1. Field of the Invention
The present invention relates to an image forming apparatus, and more particularly to an image forming apparatus in which toner images are formed according to image data using electrophotography.
2. Discussion of the Background
A variety of image forming apparatus such as digital copiers, printers, and facsimile machines have been in practical use. Requests of customers for these image forming apparatus are to have good reliability (i.e., good durability), a low cost, good operation ability, and to produce images having good image qualities.
Among various constitutional devices of such image forming apparatus, developing devices have a great influence on these properties. Among various developing methods using a dry toner for use in image forming methods using electrophotography and the like, two-component developing methods are preferable because of having high-speed developing ability. Therefore, the two-component developing methods are mainly used for image forming apparatus such as copiers and laser printers as a main device.

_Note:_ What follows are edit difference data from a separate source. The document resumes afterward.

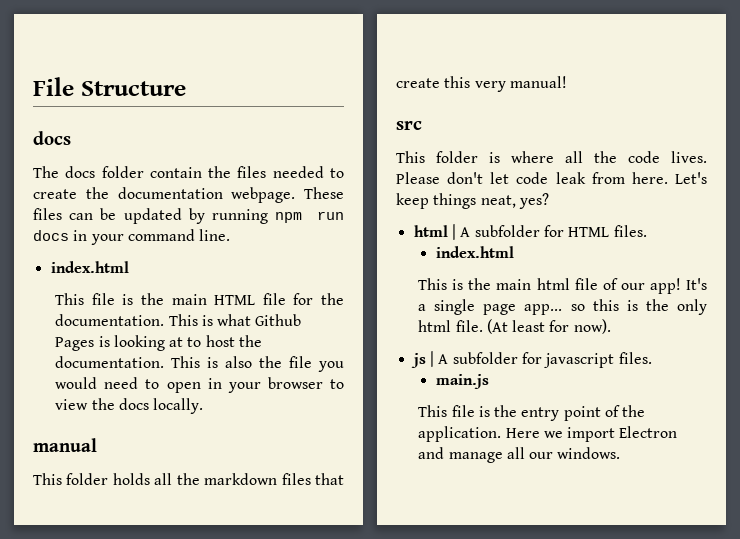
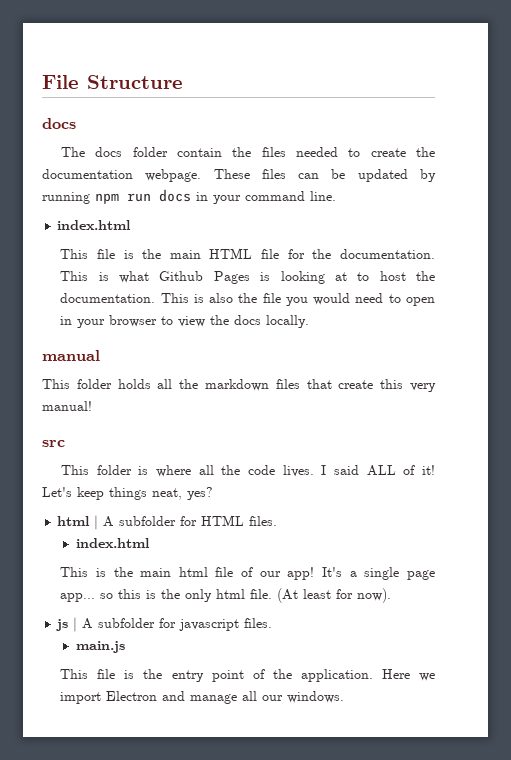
[396,172,668,184] Please don't let code leak from here. -> [321,465,435,476] I said ALL of it!

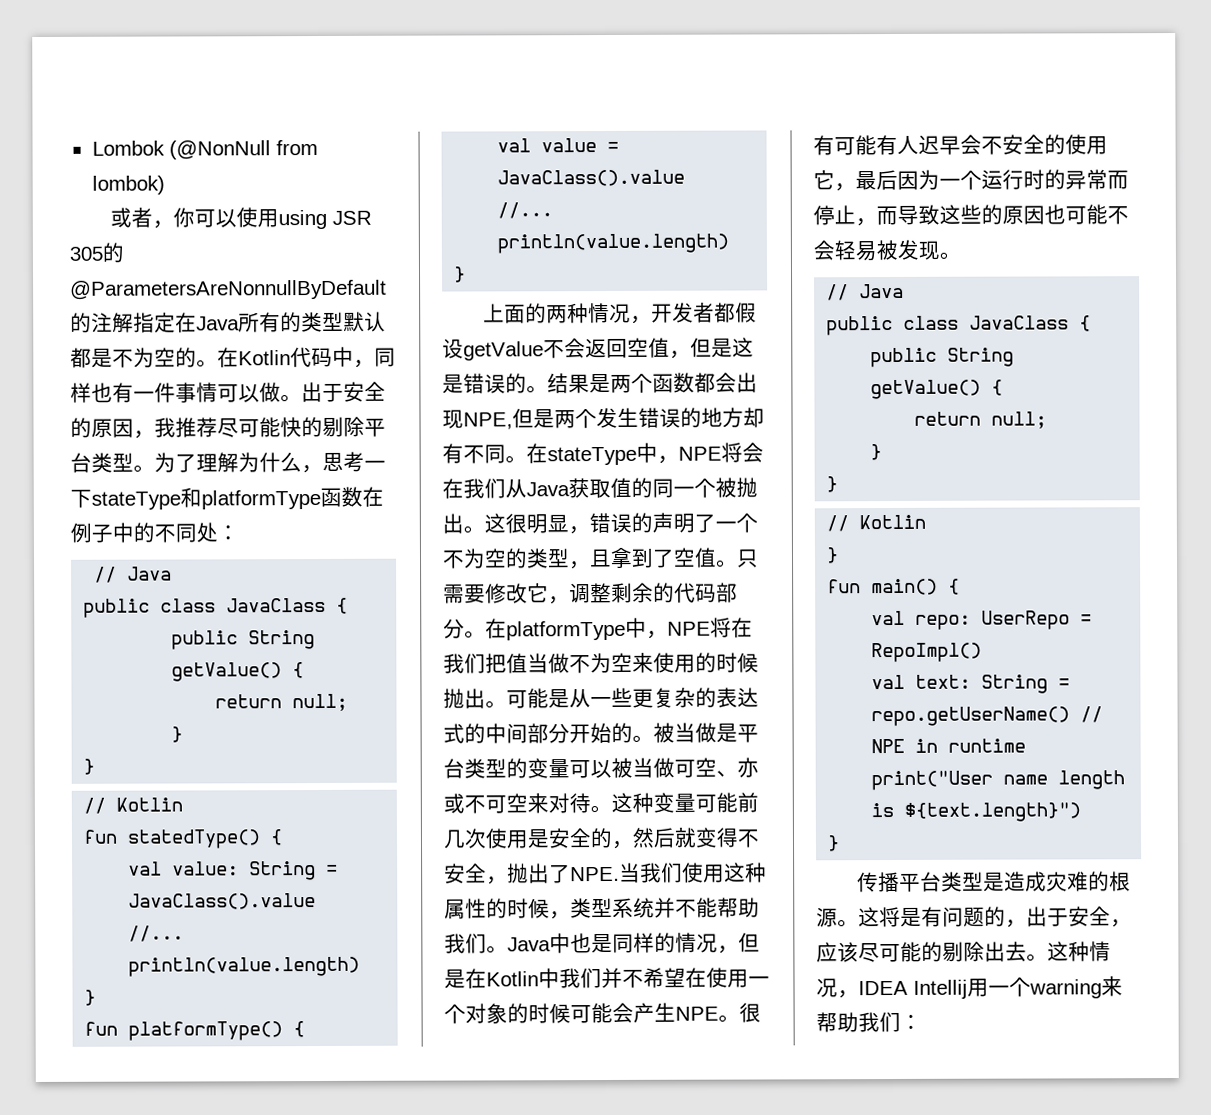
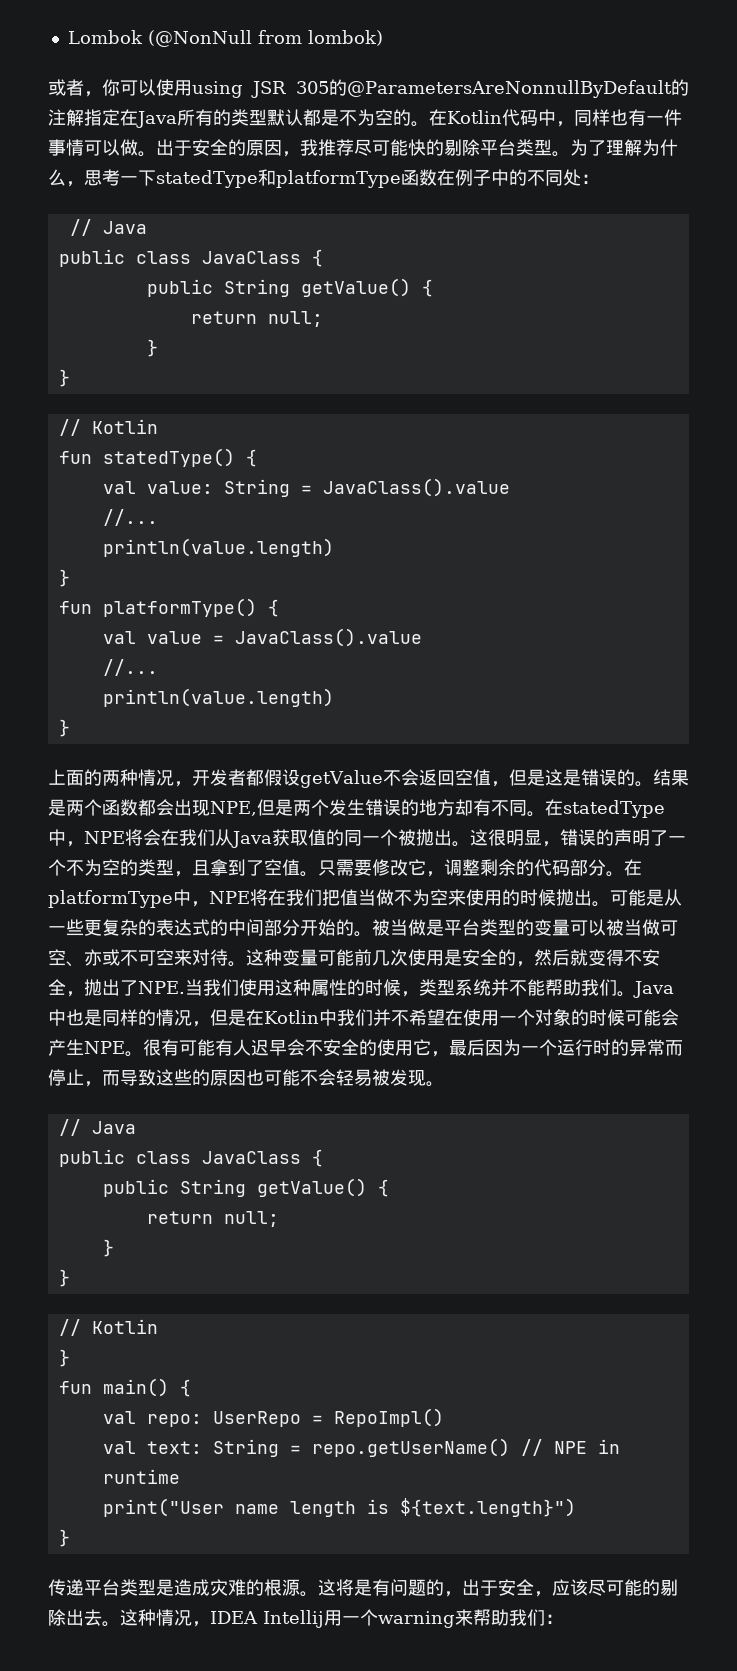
[91,491,181,510] stateType -> [156,170,258,188] statedType
[547,446,637,466] stateType -> [563,800,665,818] statedType
[877,871,900,893] 播 -> [66,1579,84,1596] 递

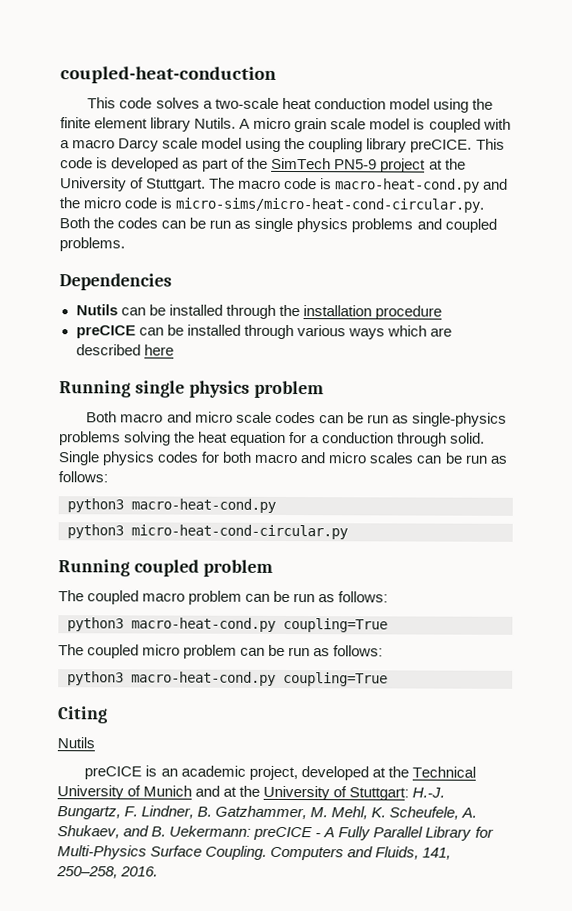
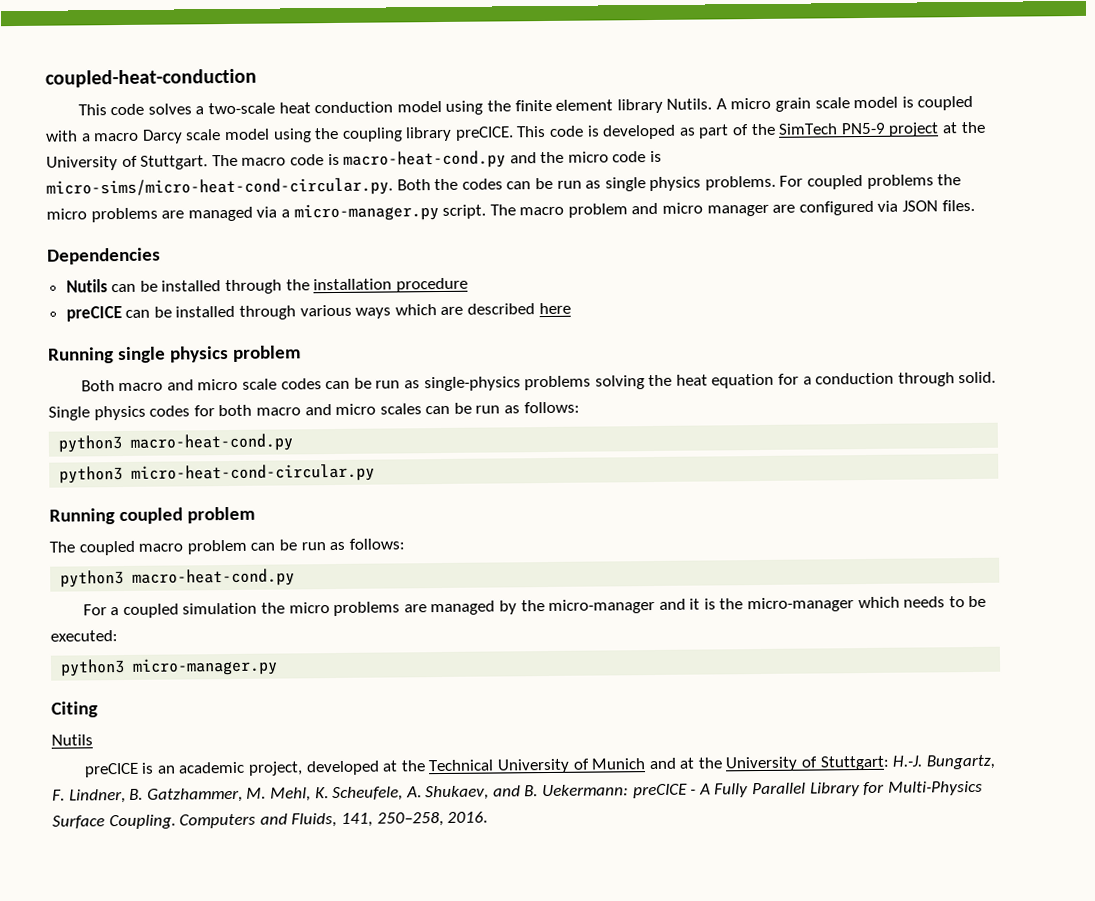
[351,218,497,233] [59,237,125,252] problems and coupled problems. -> [704,174,962,191] [46,199,975,223] problems. For coupled problems the micro problems are managed via a micro-manager.py script. The macro problem and micro manager are configured via JSON files.
[283,617,388,633] [58,644,384,659] [67,671,388,687] coupling=True // The coupled micro problem can be run as follows: // python3 macro-heat-cond.py coupling=True -> [82,595,987,619] [50,630,118,642] [60,657,279,677] // For a coupled simulation the micro problems are managed by the micro-manager and it is the micro-manager which needs to be executed: // python3 micro-manager.py

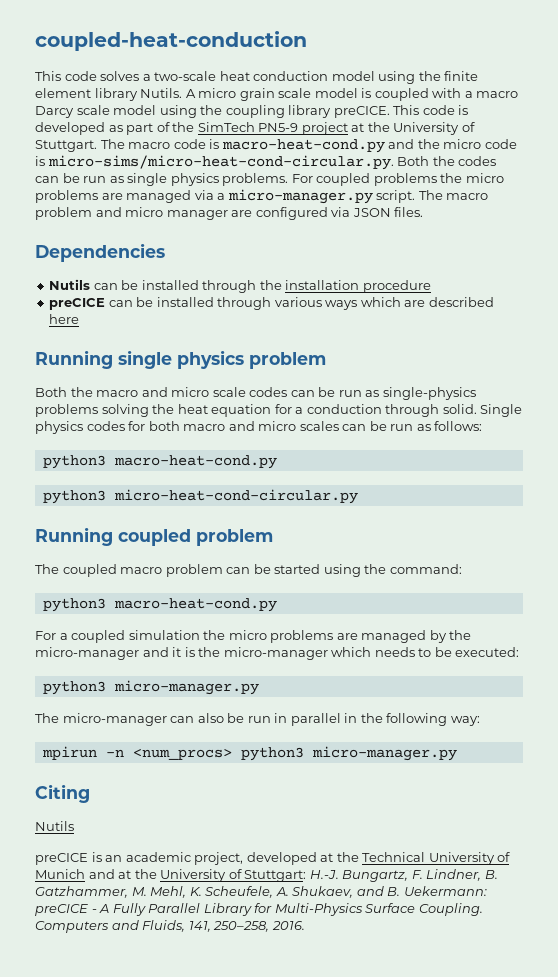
(115, 386) none -> [70,387,93,397] the
[300,538,405,551] run as follows: -> [274,564,462,577] started using the command:
(279, 666) none -> [35,713,480,726] [41,746,457,761] // The micro-manager can also be run in parallel in the following way: // mpirun -n <num_procs> python3 micro-manager.py

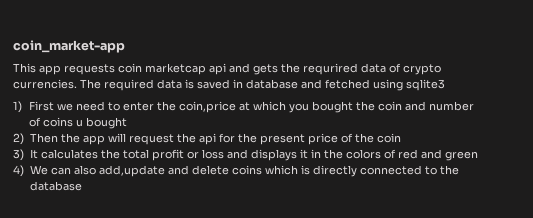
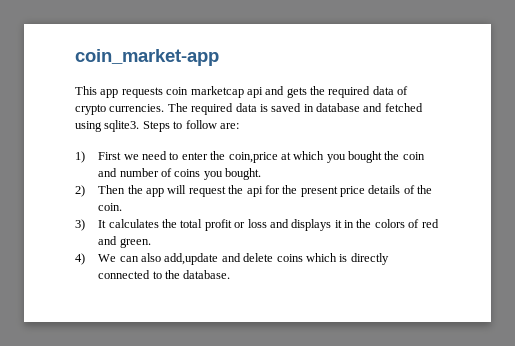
[303,63,358,75] requrired -> [328,86,371,98] required
[406,79,445,91] sqlite3 -> [104,120,239,132] sqlite3. Steps to follow are:
[75,117,127,129] u bought -> [203,168,262,180] you bought.
(338, 139) none -> [368,185,401,194] details
[376,133,401,143] coin -> [98,203,123,211] coin.
[444,151,478,161] green -> [119,238,151,248] green.
[29,181,82,191] database -> [183,270,231,279] database.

A typical two-component developing method is as follows:
(1) a two-component developer including a toner and a carrier is supplied to a non-magnetic surface of a developer supporter inside of which a magnet is provided so that the surface of the developer supporter can hold the developer like a brush (hereinafter this brush is referred to as a magnetic brush); PA1 (2) the magnetic brush is brought into contact with or set closely to an image supporter while an electric field is formed between the image supporter and the developer supporter by applying a bias to the developer supporter; and PA1 (3) the toner is selectively adhered to electrostatic latent images formed on the image supporter, resulting in formation of toner images on the image supporter. Thus, developing is performed.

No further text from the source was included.